Within the UK, Counterweight is an organisation created by Helen Pluckrose (of Cynical Theories and Sokal Squared fame) to help those who have suffered at the hands of the type of ideology promoted by our governing bodies. In addition to this, organisations such as the Free Speech Union support those who have been challenged for raising unpopular opinions. There are number of groups to help those who are trying to engage with particularly sensitive topics. For example, Thoughtful Therapists provides resources for those who have been damaged by the trans movement; and The Equiano Project provides evidence-based uniting material to counter Critical Race Theory. Finally, organisations such as Don’t Divide Us work with the aim of challenging divisive identity politics, and the inaccurate information that many critical social justice activists rely upon in their campaigns.
It is from these groups that I draw my hope. When we look at British Psychology a year after I raised my original concerns, there is little doubt that it is in a much worse state. Not only have the problems not been addressed, they have been exacerbated – on all fronts – and this is in no small part due to the governing body of British Psychology. Each of the concerns I raised was not only vindicated, but the BPS seems to have become more extreme in promoting them. This is evidenced by its continued promotion of anti-scientific beliefs and ideologies, its discrimination against certain groups, and its unwillingness to listen to dissenting opinions. Despite this, as well as evidence of its corruption coming to light, the BPS has made it clear that it aims to continue unchecked in the same vein.

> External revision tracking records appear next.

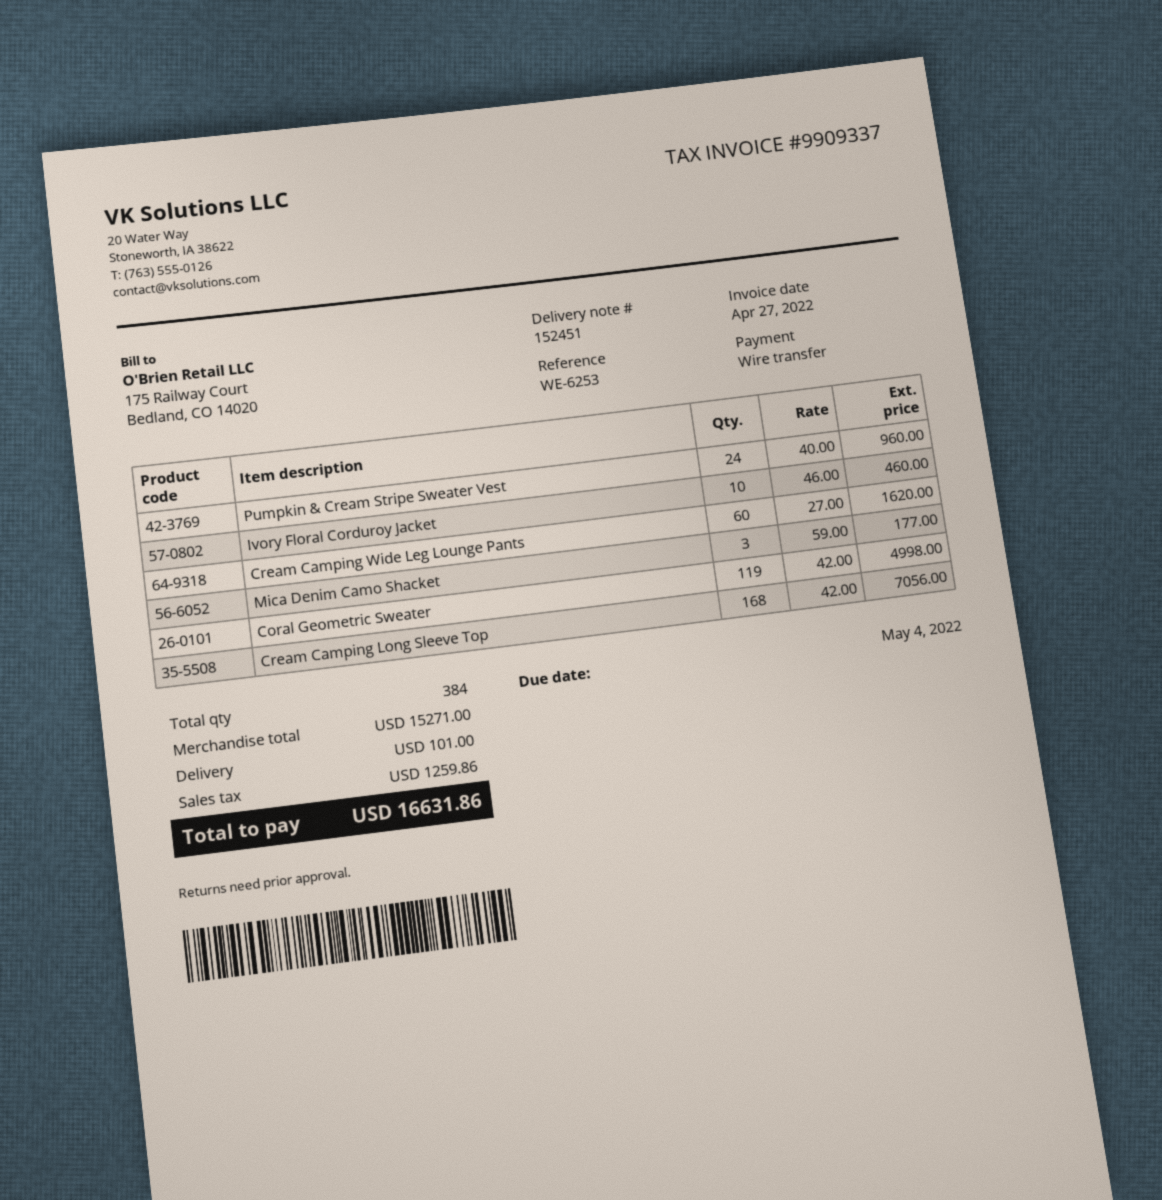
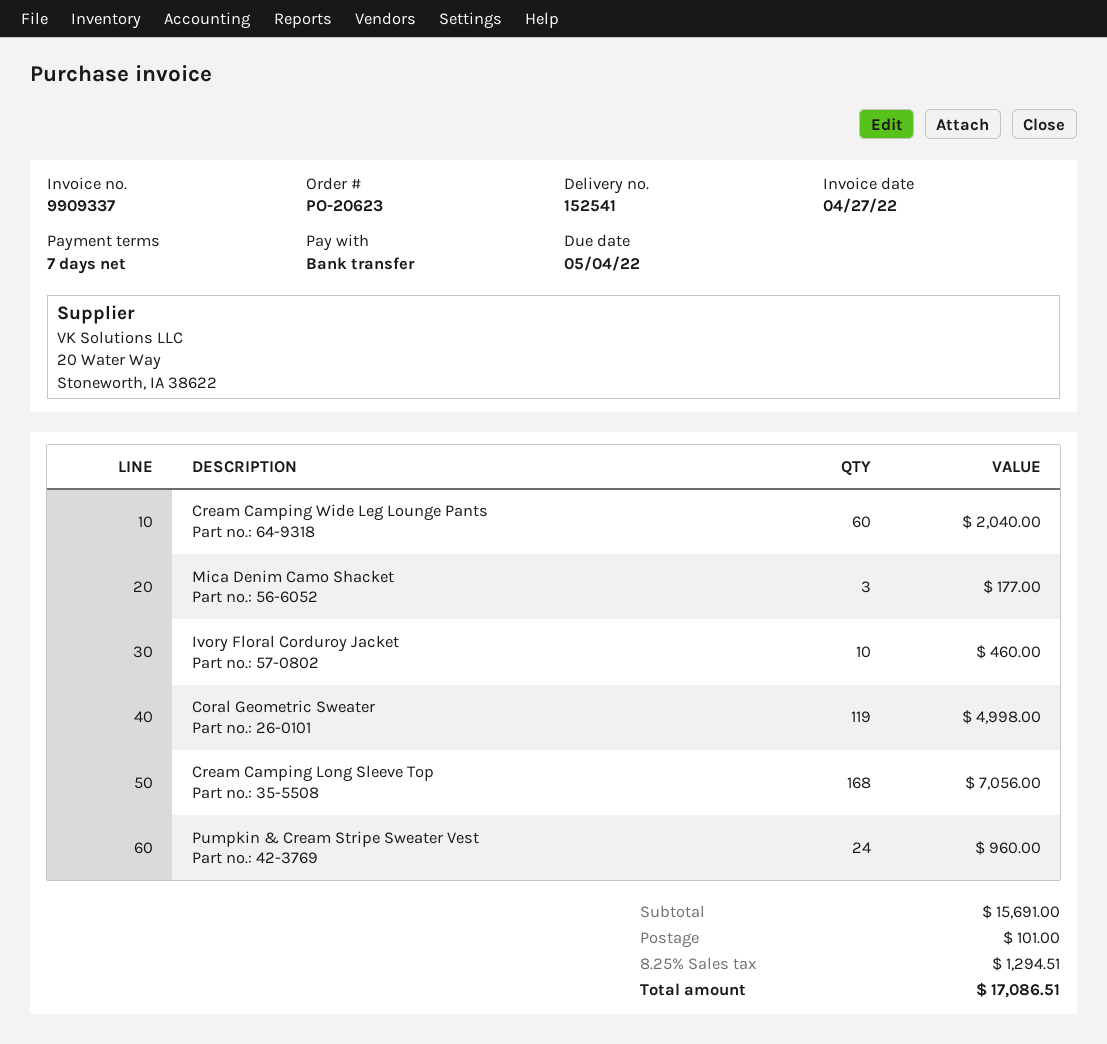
delivery note number: 152451 -> 152541
Cream Camping Wide Leg Lounge Pants: 60 for 1620.00 -> 60 for 2040.00
subtotal: 15271.00 -> 15691.00
tax: 1259.86 -> 1294.51
total: 16631.86 -> 17086.51

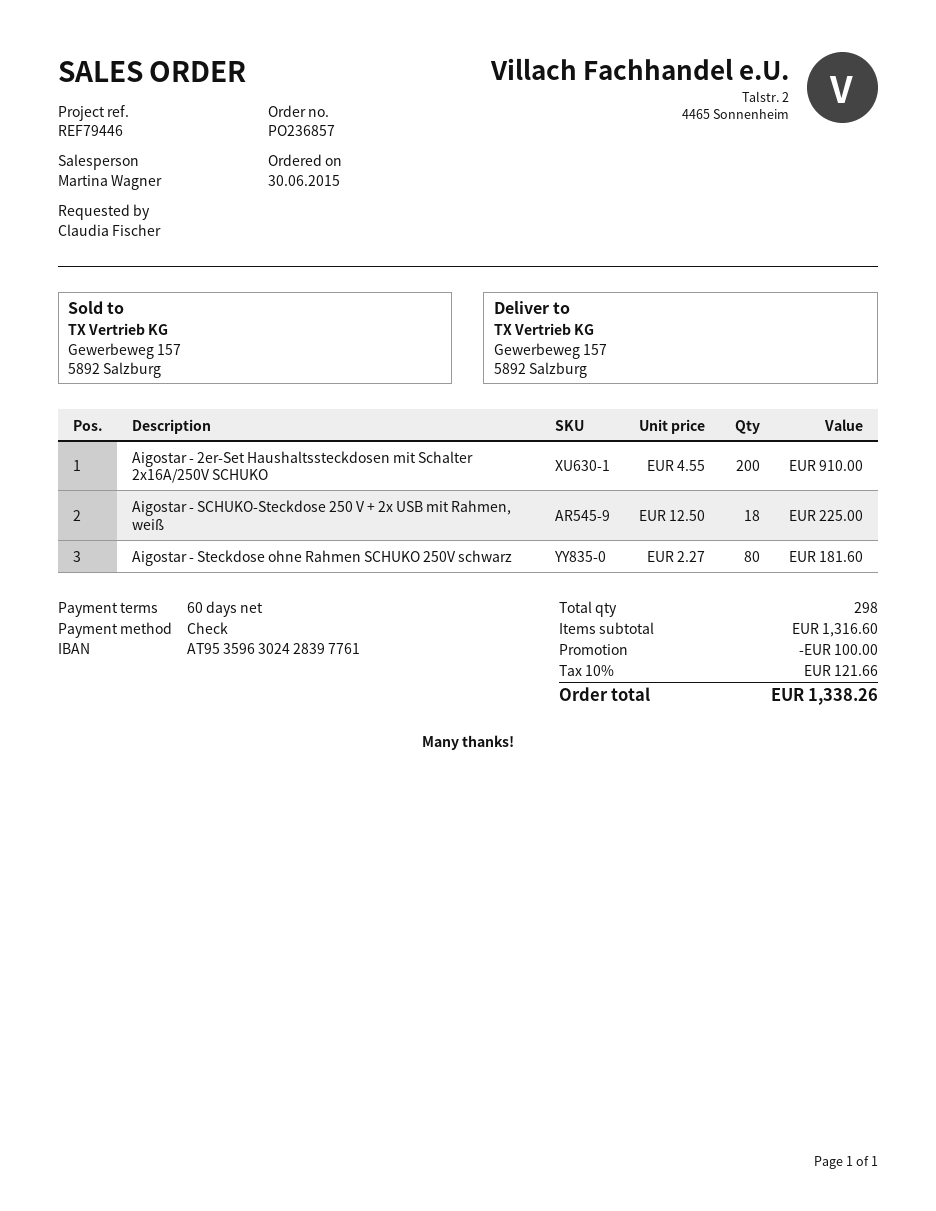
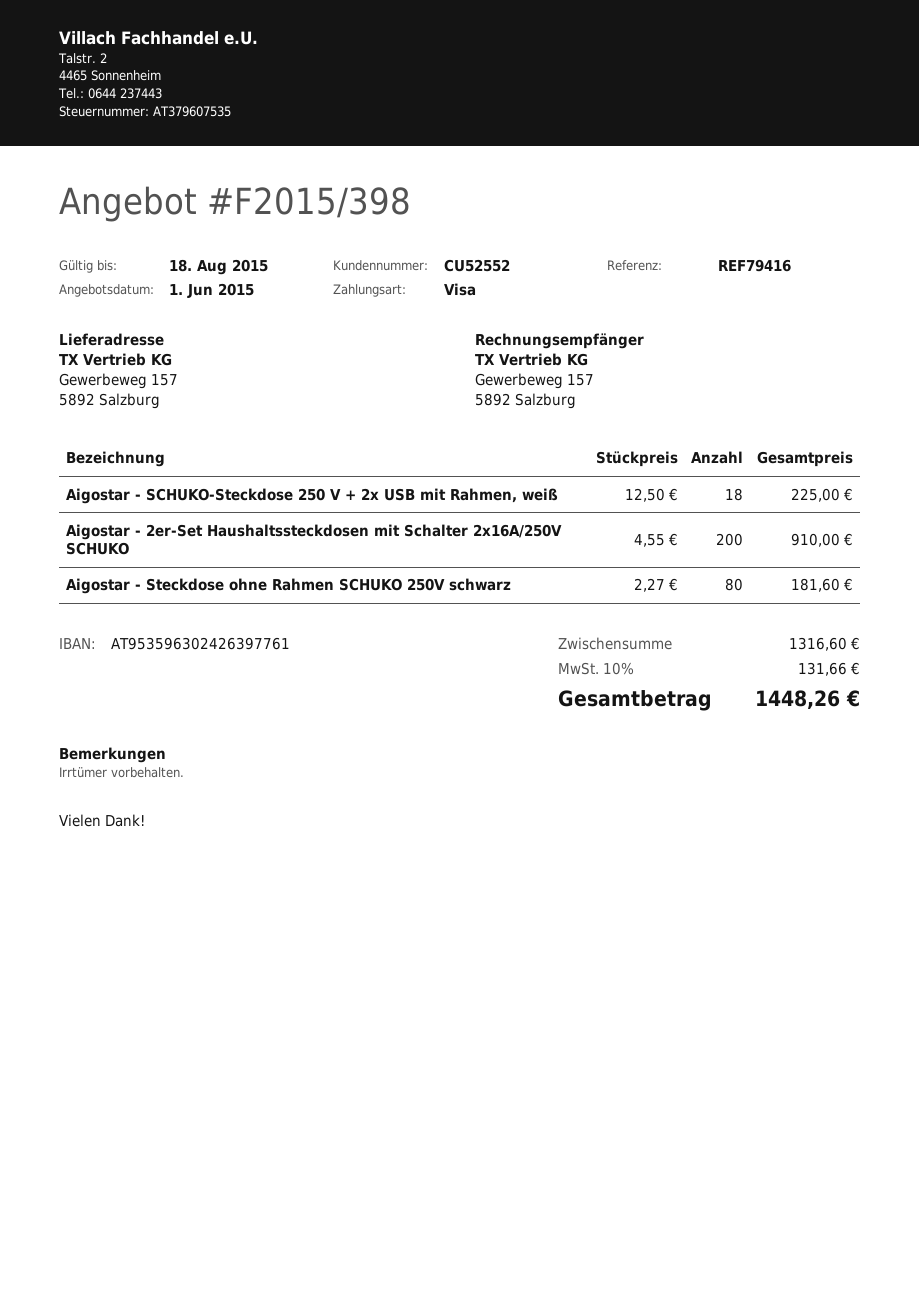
reference: REF79446 -> REF79416
payment method: cheque -> Visa
bank account: AT953596302428397761 -> AT953596302426397761
discount: 100.00 -> none
tax: 10% = 121.66 -> 10% = 131.66
total: 1338.26 -> 1448.26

We are therefore facing an unprecedented crisis not only for psychology, but for the population in general. At a time when we need well-educated, open-minded and professional students and psychologists, the BPS is creating a discipline of closed-minded, fragile and immature sub-professionals who are not able to engage with, consider or capably challenge ideas that they don’t like. Thankfully however, in wider society, we are seeing organisations who are fighting for values of truth, unity, open-mindedness, and intelligence; values that we need in order to have a functioning, cohesive and successful society. We can only hope that in due course the BPS will destroy itself and that some of these values from outwith psychology will be absorbed into the discipline so it can return to being the field that it should be.
By Kirsty Miller, PhD, a psychologist based in central Scotland.